La fiche d’exercices permet de s’entraîner progressivement. Les premiers exercices demandent de compléter un tableau des volumes à partir d’une aire de base et d’une hauteur. D’autres exercices demandent de choisir la bonne formule, notamment entre V = aire de base × hauteur et V = π × r² × h. Certains calculs sont directs, d’autres nécessitent de retrouver le rayon à partir du diamètre.
Types d’exercices proposés : compléter le tableau des volumes ; calculer avec la bonne formule ; recomposer les calculs dans le bon ordre ; encoder les réponses avec la bonne unité ; résoudre un problème de capacité. Les problèmes peuvent porter sur une boîte, un aquarium, une colonne cylindrique, un pot ou un réservoir.
Barème possible pour une évaluation : choix de la formule adaptée, 4 points ; identification correcte de la base, de la hauteur et du rayon, 4 points ; calculs numériques justes, 5 points ; unités de volume correctement écrites, 3 points ; rédaction claire des problèmes, 4 points. Ce barème montre que le résultat seul ne suffit pas : il faut aussi présenter une démarche claire.
12. Questions fréquentes
Quelle formule utiliser pour le volume d'un prisme droit ?

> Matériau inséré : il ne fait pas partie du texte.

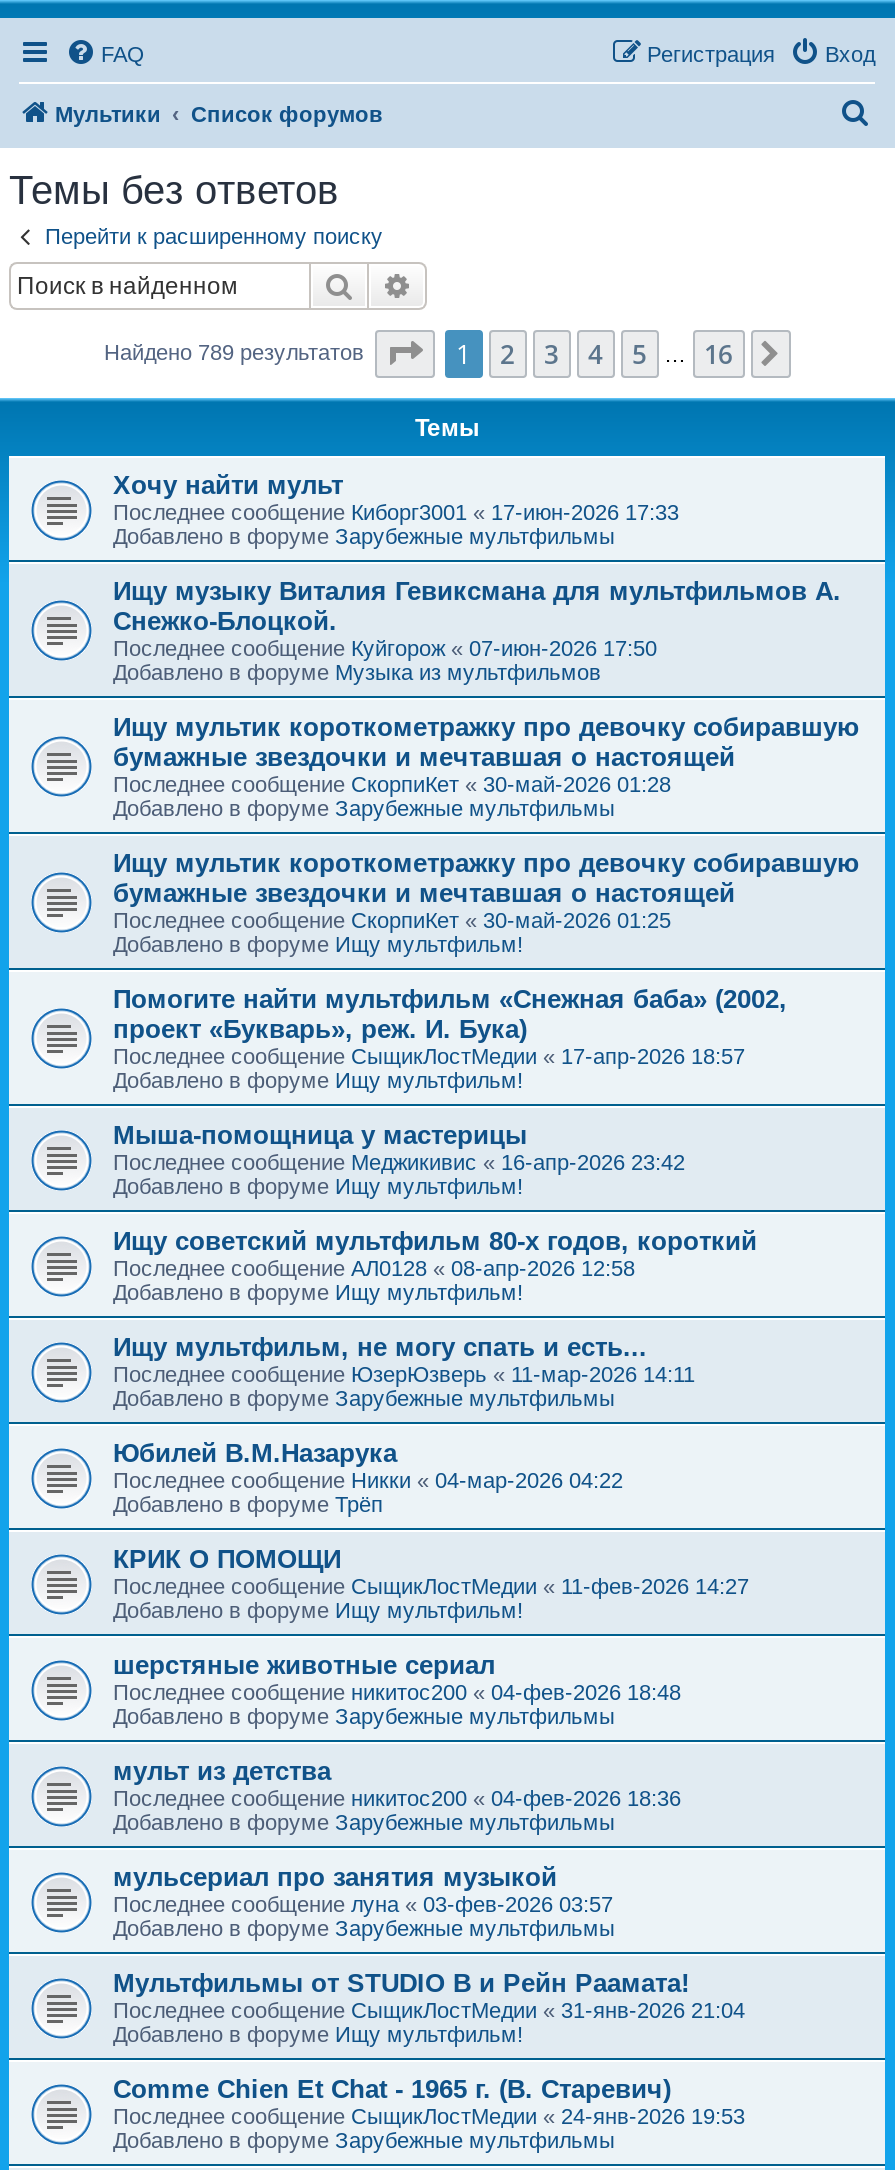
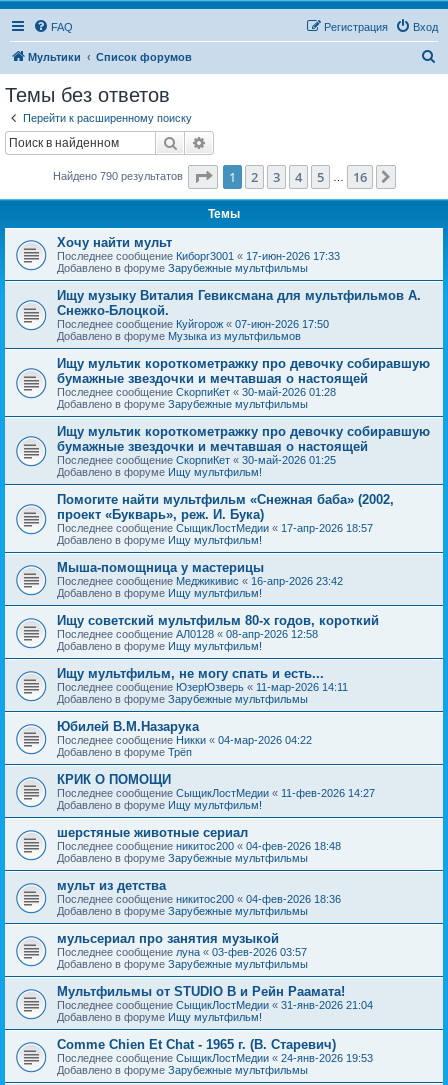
[104,339,370,363] Найдено 789 результатов -> [52,169,186,181] Найдено 790 результатов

On utilise V = aire de base × hauteur. La base peut être un triangle, un rectangle ou un autre polygone. Il faut donc parfois commencer par calculer l’aire de cette base avant de multiplier par la hauteur du prisme.
Quelle formule utiliser pour le volume d'un cylindre ?
On utilise V = π × r² × h, où r est le rayon de la base et h la hauteur du cylindre. Cette formule vient de V = aire de base × hauteur, car l’aire d’un disque vaut π × r².
Que faire si on me donne le diamètre d'un cylindre ?
Il faut d’abord calculer le rayon : rayon = diamètre ÷ 2. Par exemple, si le diamètre vaut 10 cm, alors le rayon vaut 5 cm. On utilise ensuite r = 5 cm dans la formule V = π × r² × h.
Pourquoi l'unité du volume est-elle en cm³ et non en cm² ?
Le cm² mesure une aire, c’est-à-dire une surface. Le cm³ mesure un volume, c’est-à-dire l’espace occupé par un solide. Quand on multiplie une aire en cm² par une hauteur en cm, on obtient cm² × cm = cm³.
Dois-je toujours remplacer π par 3,14 ?
Non. Si on demande une valeur exacte, on garde π dans le résultat, par exemple 112π cm³. Si on demande une valeur approchée, on remplace π par 3,14 ou par la touche π de la calculatrice, puis on arrondit selon la consigne.